Among the benefits of her Crown Family School degree, she says, was that the training provided her with a solid grounding for work with survivors of violence. "I had some amazing professors at the University of Chicago who helped me develop a theoretical framework for working in violence—family violence, violence in communities," she says. "The work I do in the refugee camps is incredibly multifaceted and requires managerial, administrative, advocacy, and political skills. The education and training that I had at the University of Chicago also helped me be prepared for the clinical work, for really understanding case management and psychosocial interventions for survivors of interpersonal violence."

Having spent the bulk of the past six years in Thailand, Erikson says her affinity for the region, the work, and the people has deepened. Though she is far too consumed by work to have to fend off any pangs of homesickness, occasionally she gets a twinge for some of the comforts of home.

"I miss my family. I miss being able to go to yoga class. I miss sushi," she admits. "In my earlier years, I would work with vulnerable and poorer communities abroad and then I would come home [to the US] and have a lot of guilt around the fact that I could turn on the TV or go out and have a nice meal. But I've learned that I move through different realities and I can't compare them. I can only be as present and as respectful as possible in the different situations."

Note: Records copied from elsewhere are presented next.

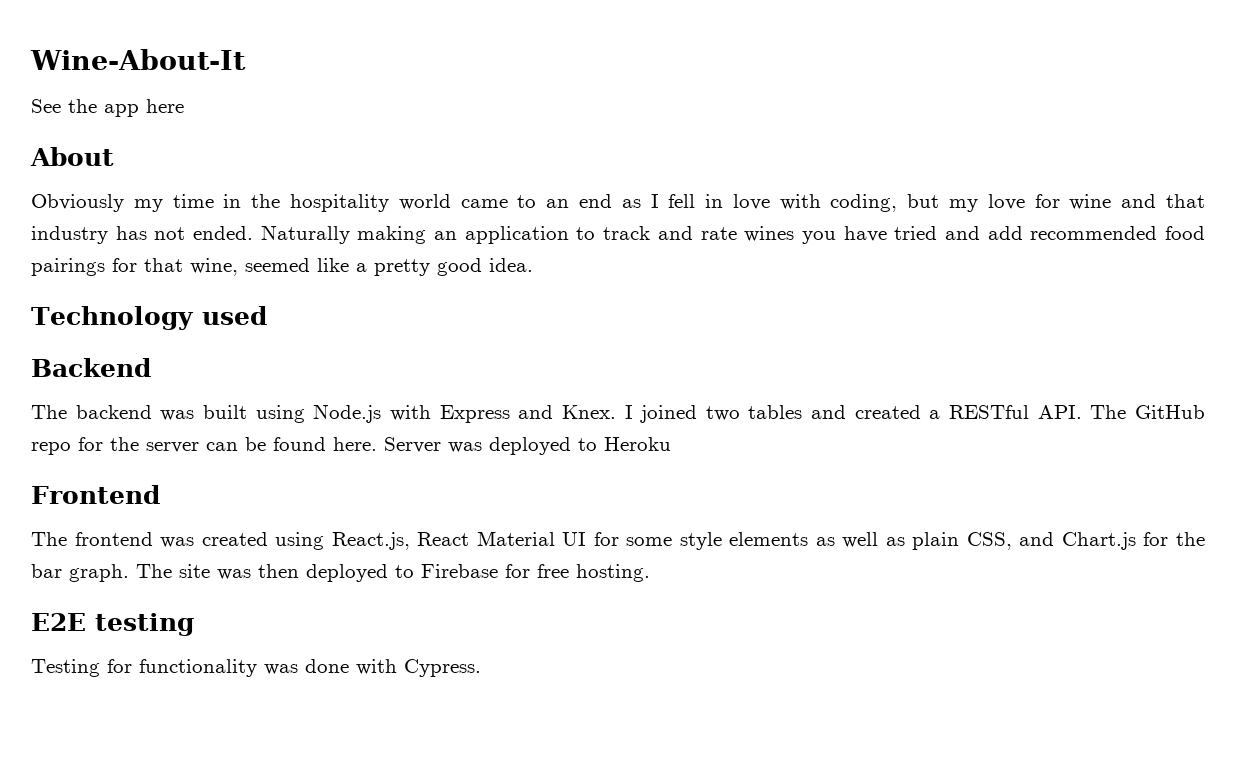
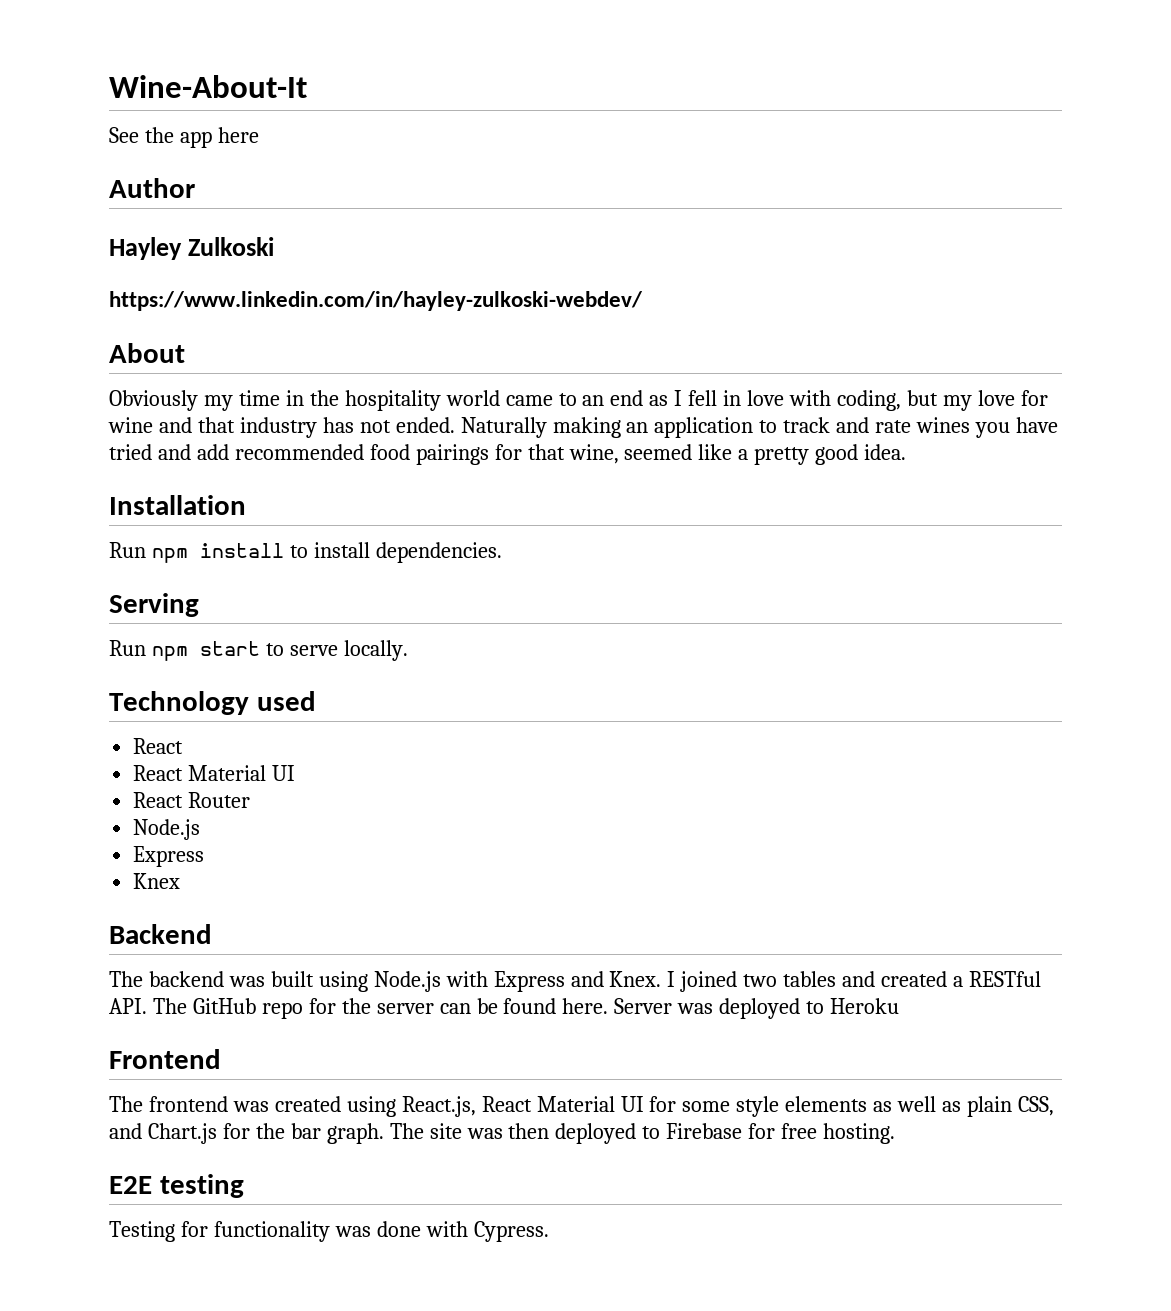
(184, 106) none -> [109,178,195,198] [109,237,275,260] [109,291,643,311] // Author // Hayley Zulkoski // https://www.linkedin.com/in/hayley-zulkoski-webdev/
[31,306,267,330] Technology used -> [109,495,246,515] [109,542,502,563] [109,593,199,617] [109,640,408,661] [109,691,316,715] [133,738,184,754] [133,765,296,781] [133,792,251,808] [133,819,201,840] [133,846,205,867] [133,873,181,889] Installation // Run npm install to install dependencies. // Serving // Run npm start to serve locally. // Technology used // React // React Material UI // React Router // Node.js // Express // Knex

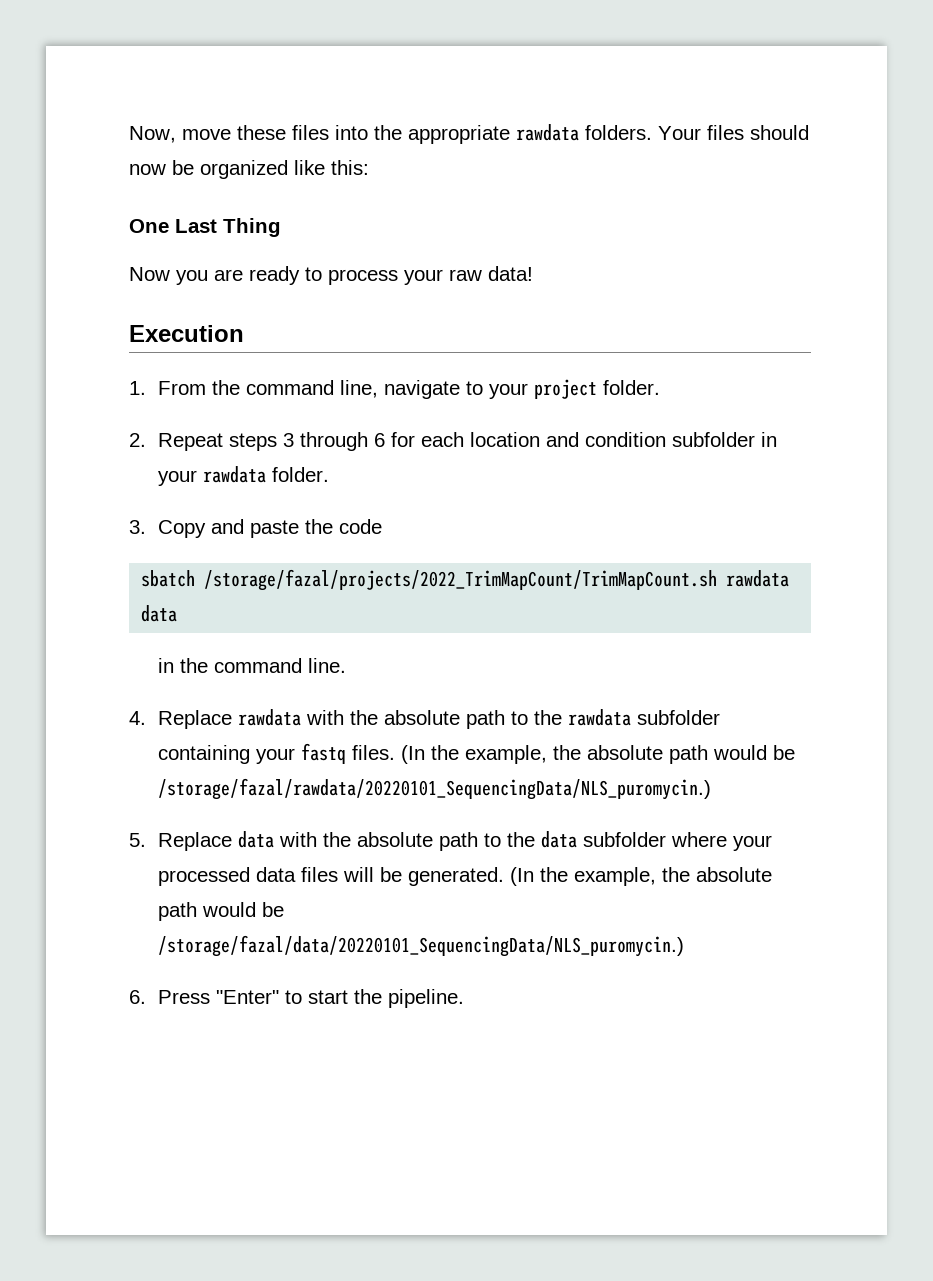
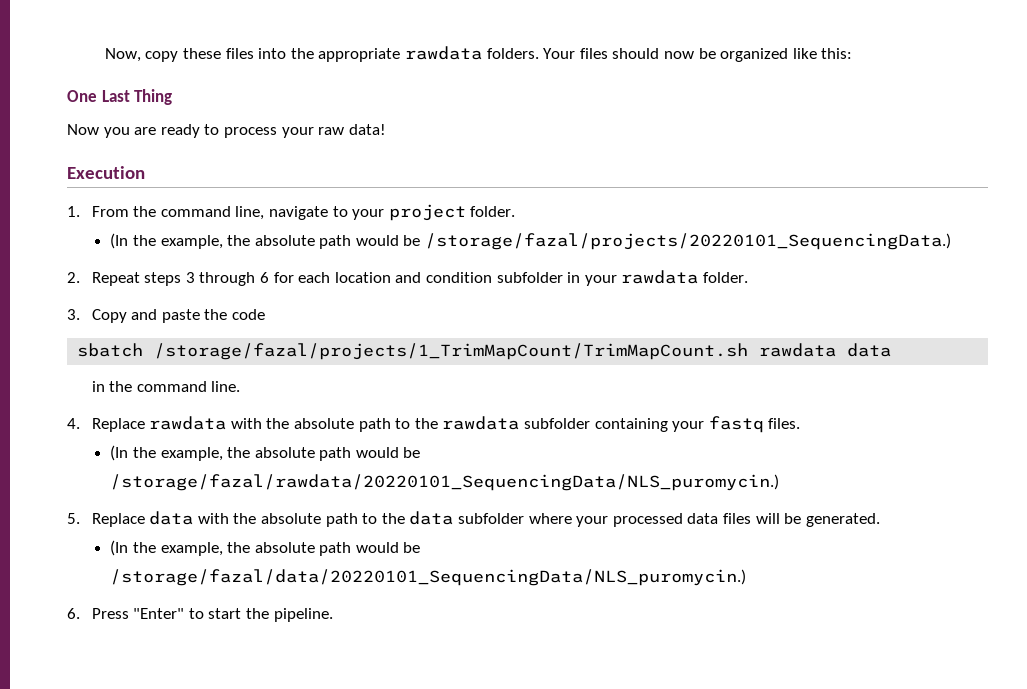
[182,129,231,140] move -> [145,51,179,62] copy
(660, 387) none -> [110,233,952,250] // (In the example, the absolute path would be /storage/fazal/projects/20220101_SequencingData.)
[204,569,718,591] /storage/fazal/projects/2022_TrimMapCount/TrimMapCount.sh -> [154,343,749,360] /storage/fazal/projects/1_TrimMapCount/TrimMapCount.sh
(395, 752) none -> (801, 423) //
(504, 876) none -> (880, 520) //

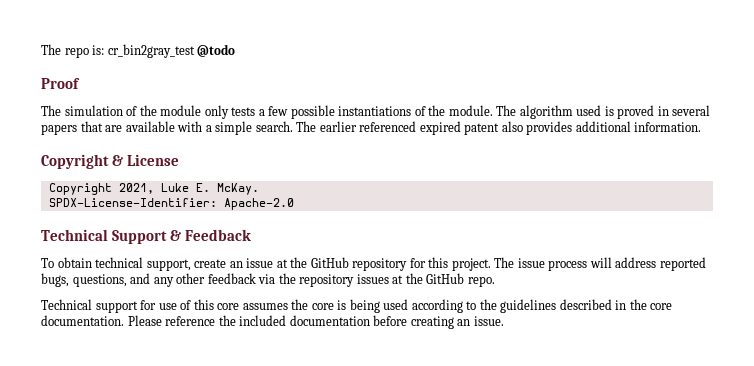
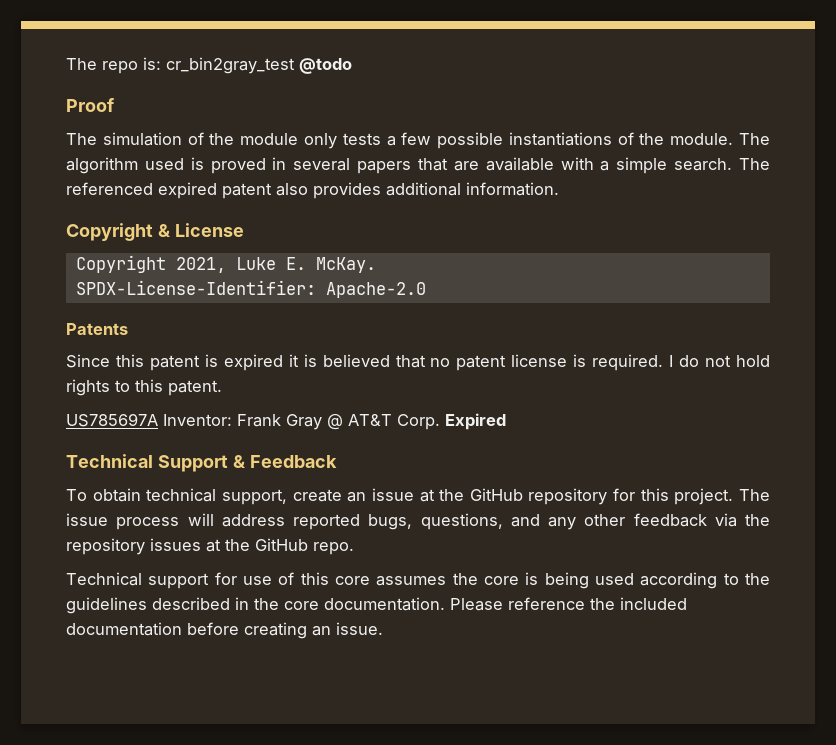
[319,121,357,132] earlier -> (770, 164) none
(294, 204) none -> [66,323,128,335] [66,354,771,371] [66,379,222,396] [66,413,506,430] // Patents // Since this patent is expired it is believed that no patent license is required. I do not hold rights to this patent. // US785697A Inventor: Frank Gray @ AT&T Corp. Expired

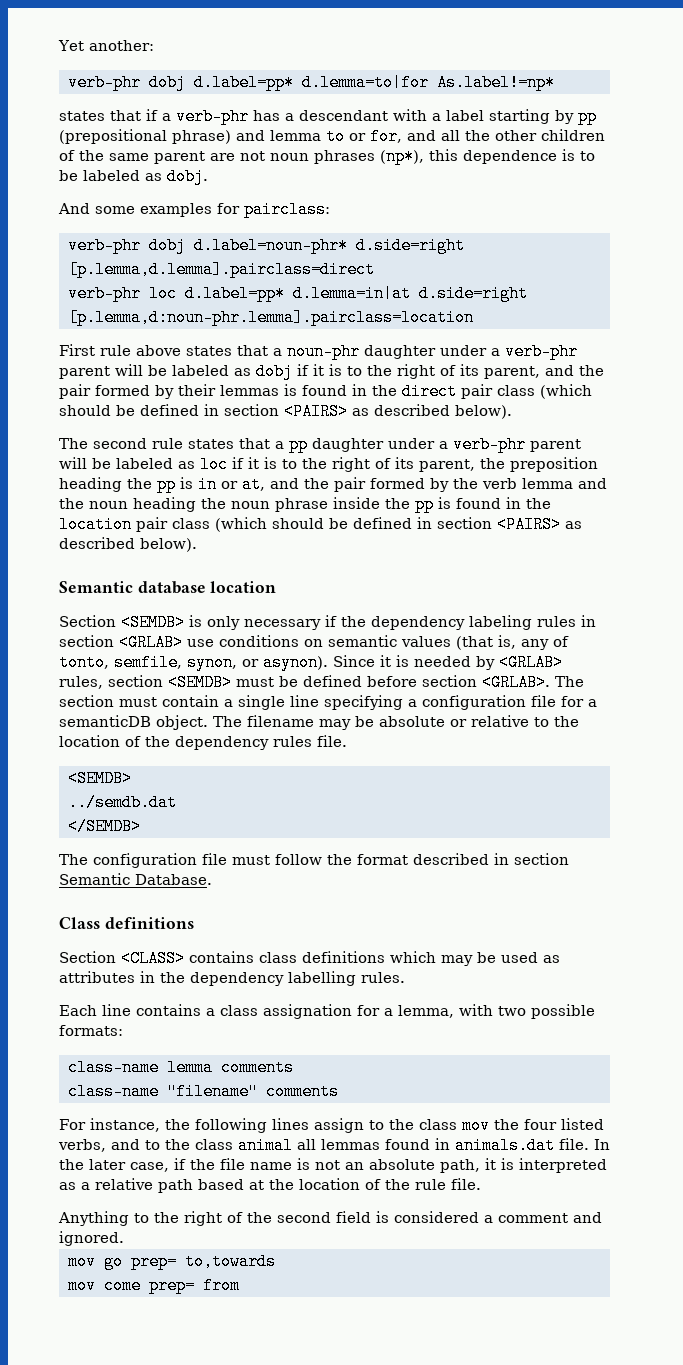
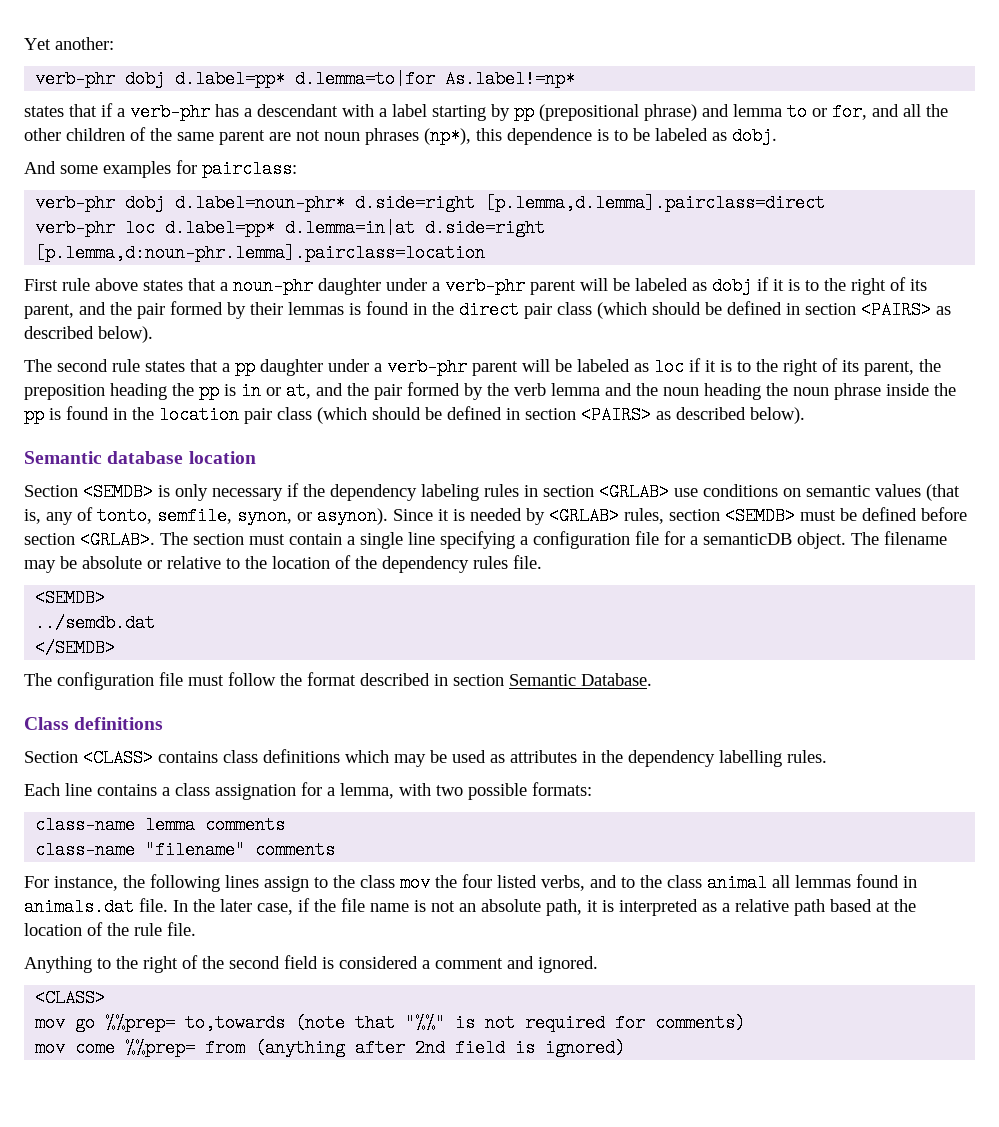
(124, 1238) none -> [35,989,106,1007] // <CLASS>
[131,1253,177,1270] prep= -> [105,1014,176,1032] %%prep=
[68,1277,240,1294] // mov come prep= from -> [295,1014,746,1032] [35,1039,626,1057] (note that "%%" is not required for comments) // mov come %%prep= from (anything after 2nd field is ignored)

Erikson does not believe she will do international work forever. "I feel that I've got another three to four years before I really would want to come home and be closer to family." In the meantime, she is enjoying her current reality. "I love my job," she says. "I'm fulfilled even on my most difficult days. I have a very profound sense of appreciation for just having the opportunity to have this experience and work with the people I work with. They are my true teachers."